The box usually represents the interquartile range (IQR) (between the 25th and 75th percentiles)
Symbols (lines, circles, etc) within the box can represent the sample mean and/or median
Vertical line “whiskers” can represent the full range (minimum to maximum) or another percentile range (such as 2nd and 98th percentiles)
Data points beyond the “whiskers” are “outliers”
What each symbol represents can vary, so be sure to check documentation to be sure! See documentation for making boxplots with pandas, and boxplots with matplotlib.
my_data.boxplot(column=['tair_min','tair_max'], grid=False)
plt.ylabel('Air Temperature ($\degree C$)')
plt.title('Min/Max Annual Air Temperature Boxplots');
Let’s look at a different set of data:#
from scipy.stats import linregress
# Plot the same set of points three different ways to show how plots can be manipulated to trick us!

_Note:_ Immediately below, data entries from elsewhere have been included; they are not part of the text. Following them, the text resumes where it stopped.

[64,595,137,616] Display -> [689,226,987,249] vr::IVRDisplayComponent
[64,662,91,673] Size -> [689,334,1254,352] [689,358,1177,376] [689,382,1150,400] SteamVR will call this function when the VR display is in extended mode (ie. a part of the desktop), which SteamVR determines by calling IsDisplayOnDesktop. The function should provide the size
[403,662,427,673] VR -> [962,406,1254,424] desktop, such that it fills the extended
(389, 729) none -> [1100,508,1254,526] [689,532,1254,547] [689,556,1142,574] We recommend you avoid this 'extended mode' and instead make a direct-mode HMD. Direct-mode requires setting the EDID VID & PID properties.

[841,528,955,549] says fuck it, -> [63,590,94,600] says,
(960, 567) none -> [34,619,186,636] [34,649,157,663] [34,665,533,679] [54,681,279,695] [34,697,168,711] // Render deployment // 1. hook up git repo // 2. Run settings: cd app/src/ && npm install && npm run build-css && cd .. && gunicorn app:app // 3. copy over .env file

fig, [plotA, plotB, plotC] = plt.subplots(ncols=3, nrows=1, figsize=(15,5), tight_layout=True)
# The underlying data is a linear relationship, but with a lot of random noise added
# There is a trend in the data, but it is hard to detect
x = np.linspace(0,20,21)
y = x + 15*np.random.randn(21)
# Be careful! Depending only on the axes limits we choose, we can make the data look very different
plotA.scatter(x,y)
# Adding a regression line can sometimes be misleading (suggesting there's a trend even if there isn't)

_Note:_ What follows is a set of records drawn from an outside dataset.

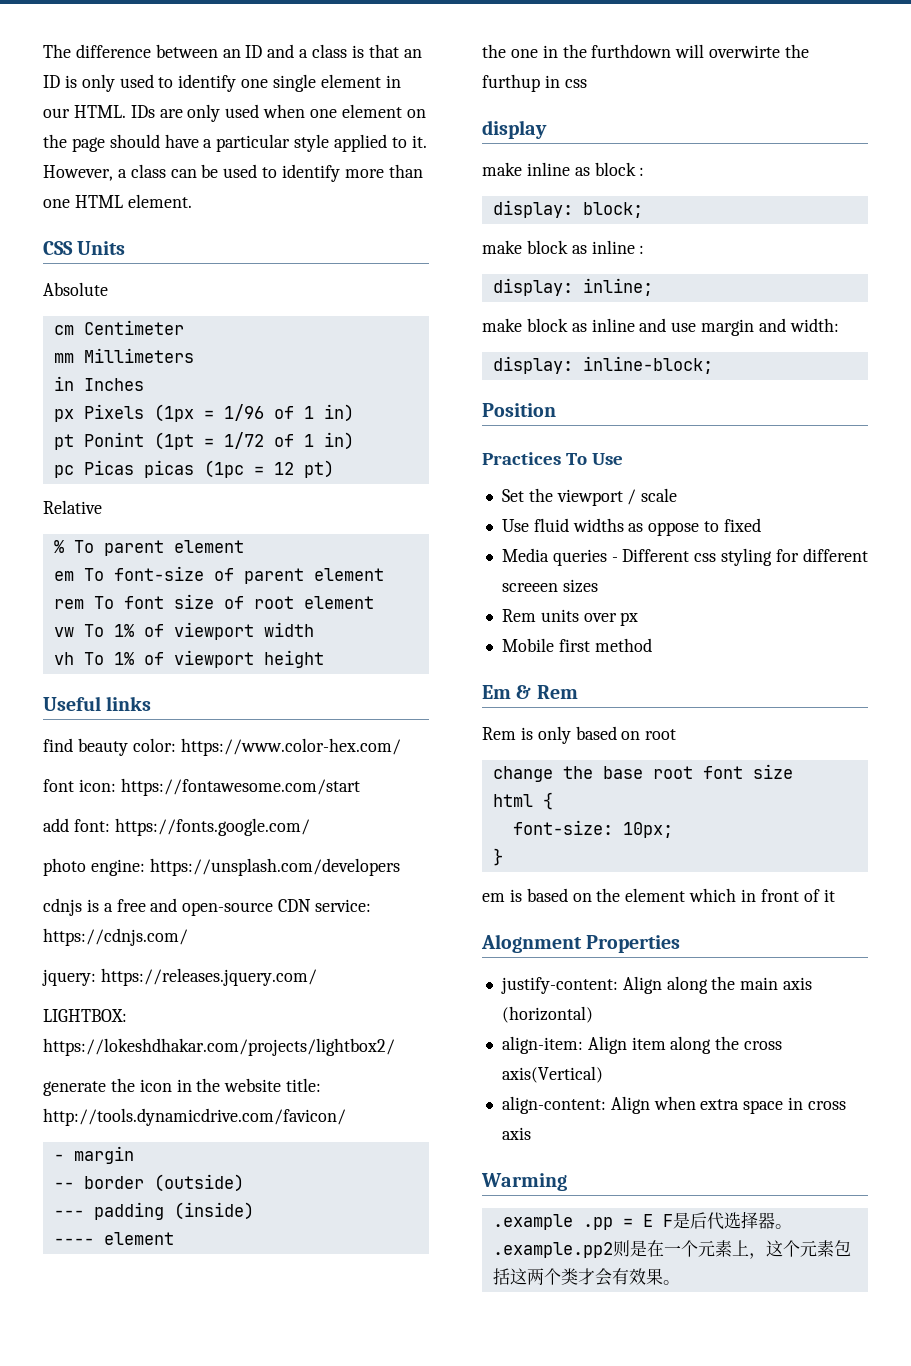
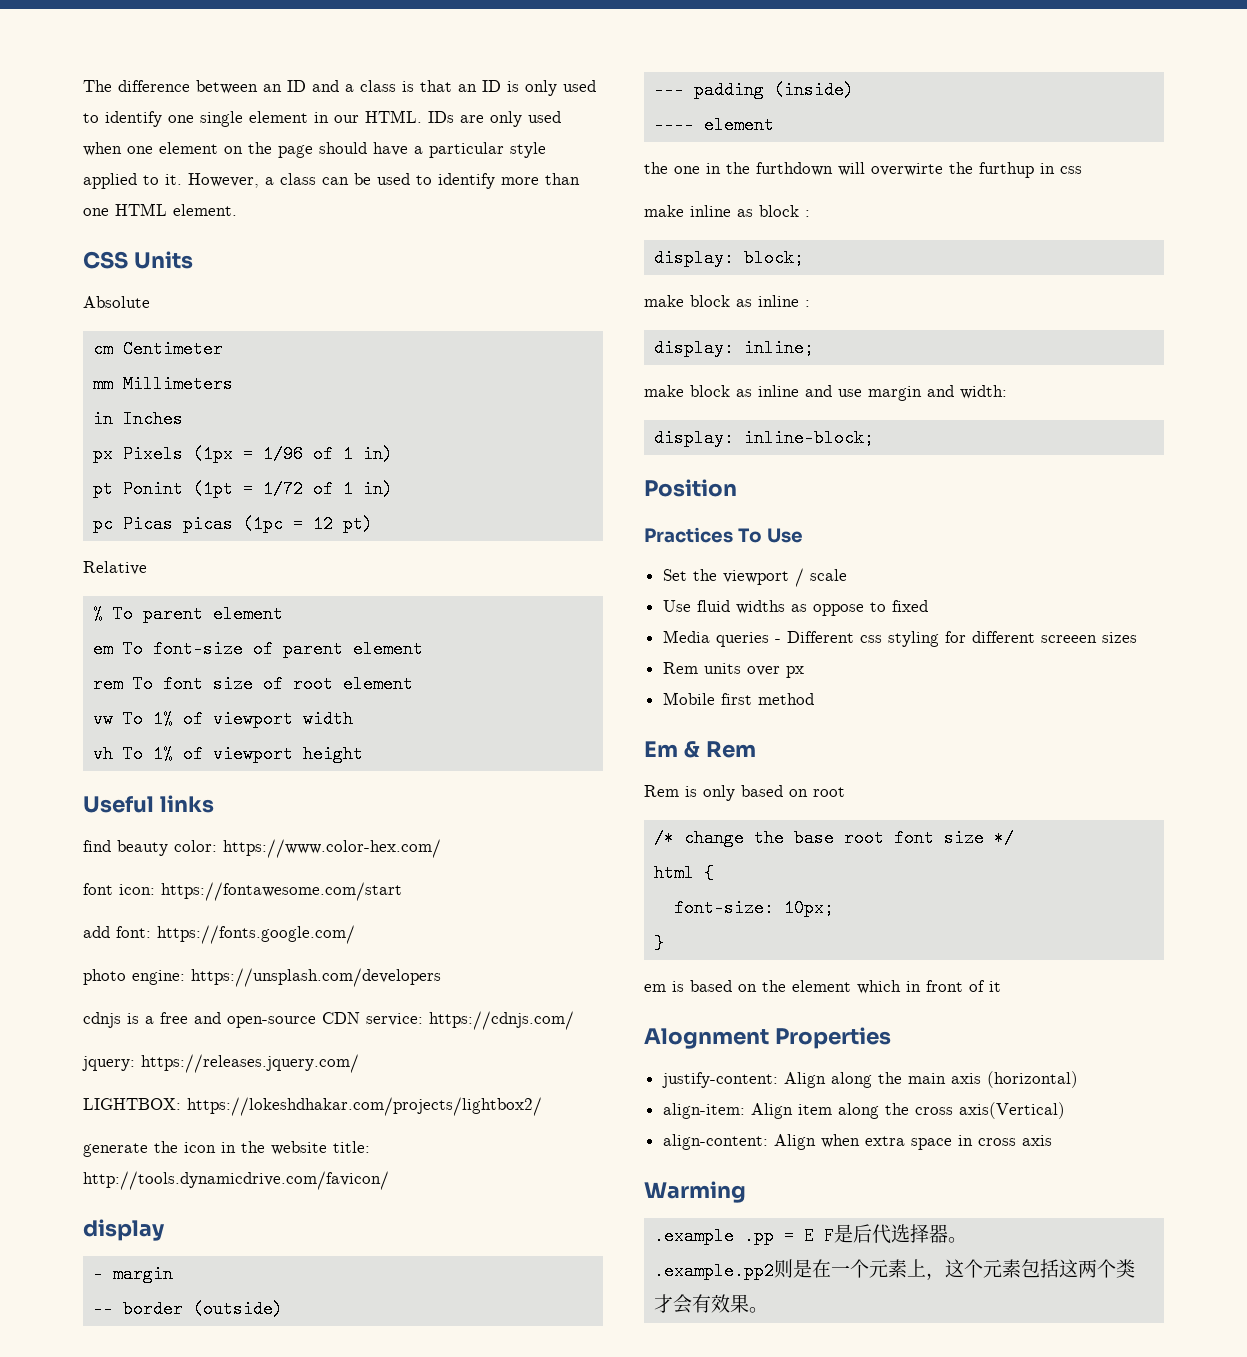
(346, 1117) none -> [83,1219,165,1241] // display
[482,120,547,139] // display -> (1082, 170) none
(677, 734) none -> [654,829,675,847] /*
(793, 771) none -> [994,829,1015,847] */

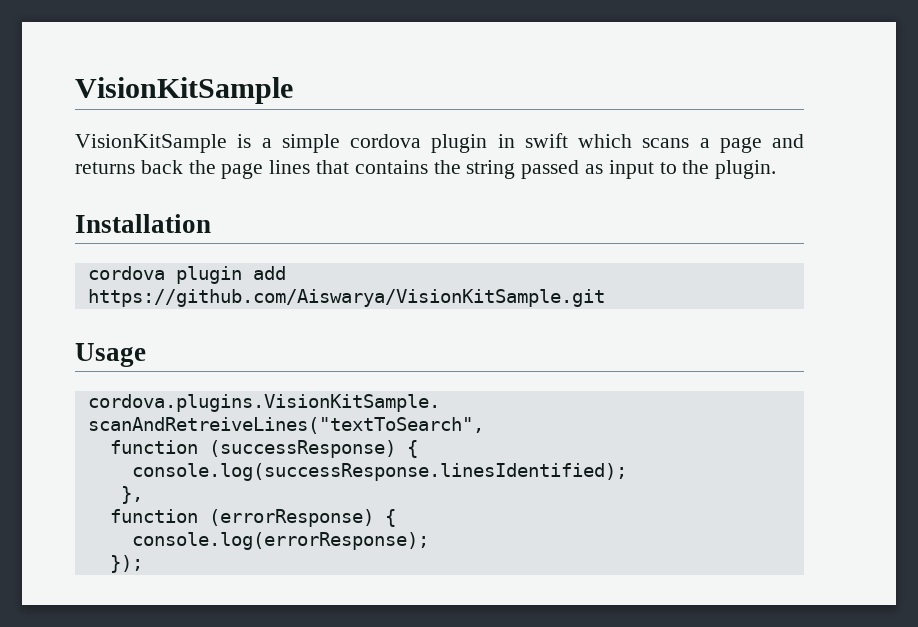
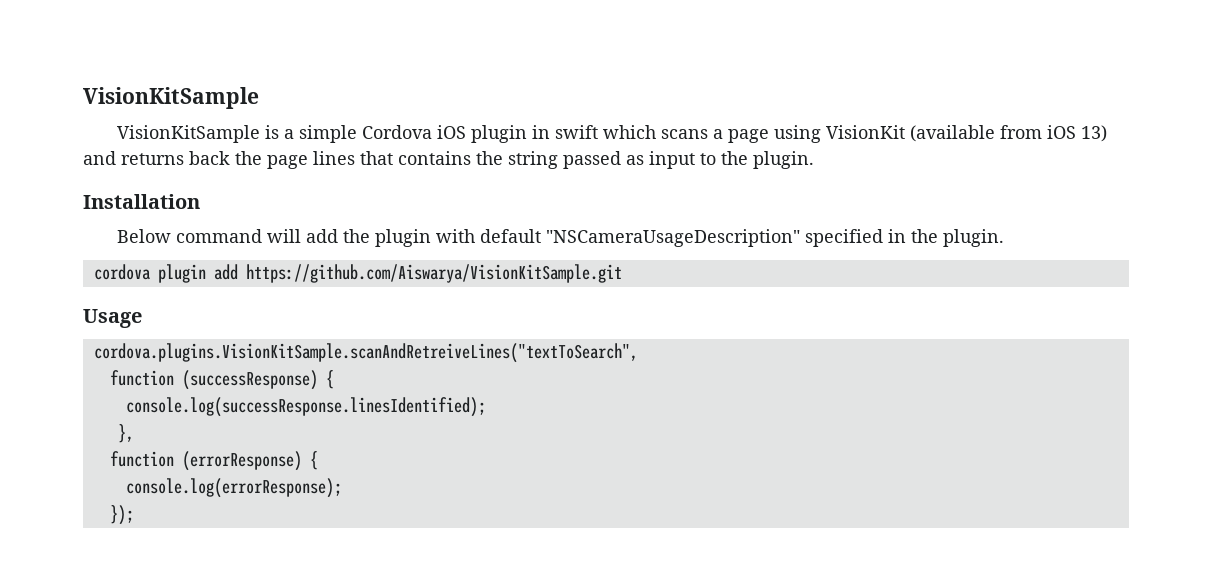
[350,134,421,148] cordova -> [361,125,466,139] Cordova iOS
(762, 145) none -> [773,125,1107,143] using VisionKit (available from iOS 13)
(211, 223) none -> [116,229,1004,247] // Below command will add the plugin with default "NSCameraUsageDescription" specified in the plugin.

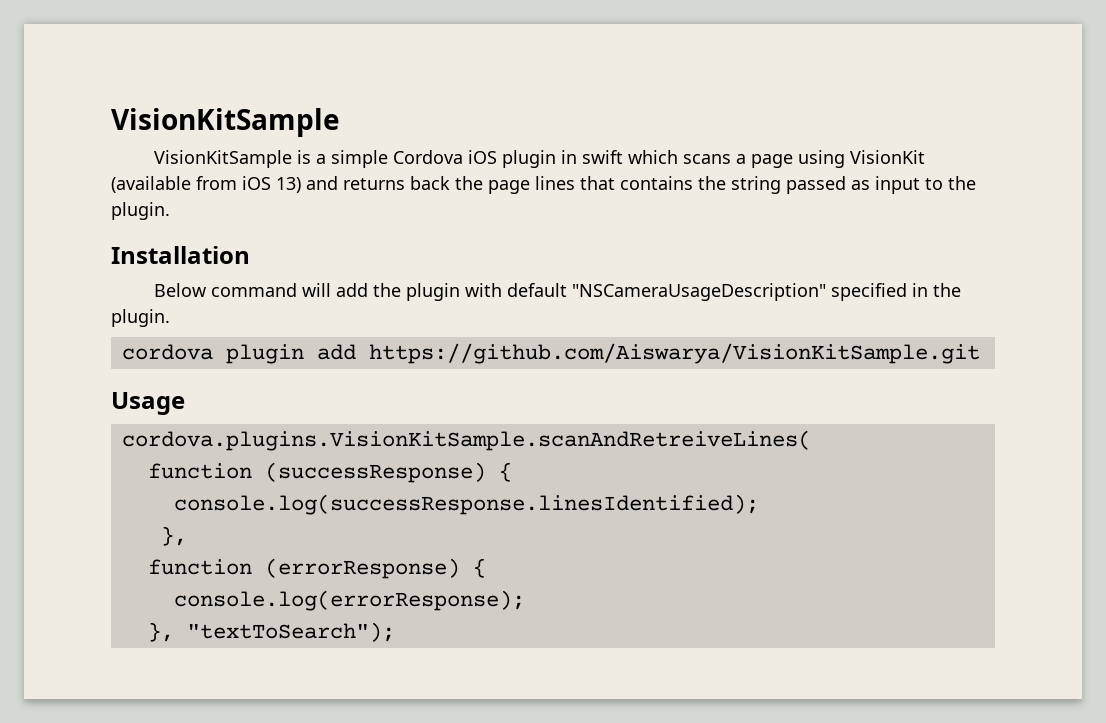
[93,343,638,363] cordova.plugins.VisionKitSample.scanAndRetreiveLines("textToSearch", -> [121,430,811,451] cordova.plugins.VisionKitSample.scanAndRetreiveLines(
[109,505,134,525] }); -> [147,622,395,642] }, "textToSearch");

m, b, _, _, _ = linregress(x, y)
# Just because I've plotted a linear regression here, doesn't mean that it's statistically significant!

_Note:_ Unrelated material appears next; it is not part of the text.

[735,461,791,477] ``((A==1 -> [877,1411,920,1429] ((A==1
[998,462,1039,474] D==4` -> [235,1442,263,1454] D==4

plotA.plot(x, m*x + b, color='red')
plotA.set_xlim((-1,21)); plotA.set_ylim((-50,50))
plotA.set_xlabel('X'); plotA.set_ylabel('Y')
plotA.set_title('A', fontsize=25, fontweight='bold')
# We can make the data look a lot different by just changing the axes limites
# This can be misleading, be careful!
plotB.scatter(x,y)
plotB.set_xlim((-1,21)); plotB.set_ylim((-150,150))
plotB.set_xlabel('X'); plotB.set_ylabel('Y')
plotB.set_title('B', fontsize=25, fontweight='bold')
# We can make the data look a lot different by just changing the axes limites
# This can be misleading, be careful!
plotC.scatter(x,y)
plotC.set_xlim((-50,50)); plotC.set_ylim((-50,50))
plotC.set_xlabel('X'); plotC.set_ylabel('Y')
plotC.set_title('C', fontsize=25, fontweight='bold')
fig.suptitle('Is there a trend in any of these plots?', fontsize=20, fontweight='bold', y=1.05);
Ethics in graphical analysis#
Be careful!
Others could try and manipulate plots and statistics to convince us of something
We can end up tricking outselves with “wishful thinking” and “confirmation bias” if we are not careful
This is why we have statistical tests, they’re our attempt to find objective measures of “is this a true trend”
Don’t draw a trendline through data when there isn’t a statisticaly significant trend!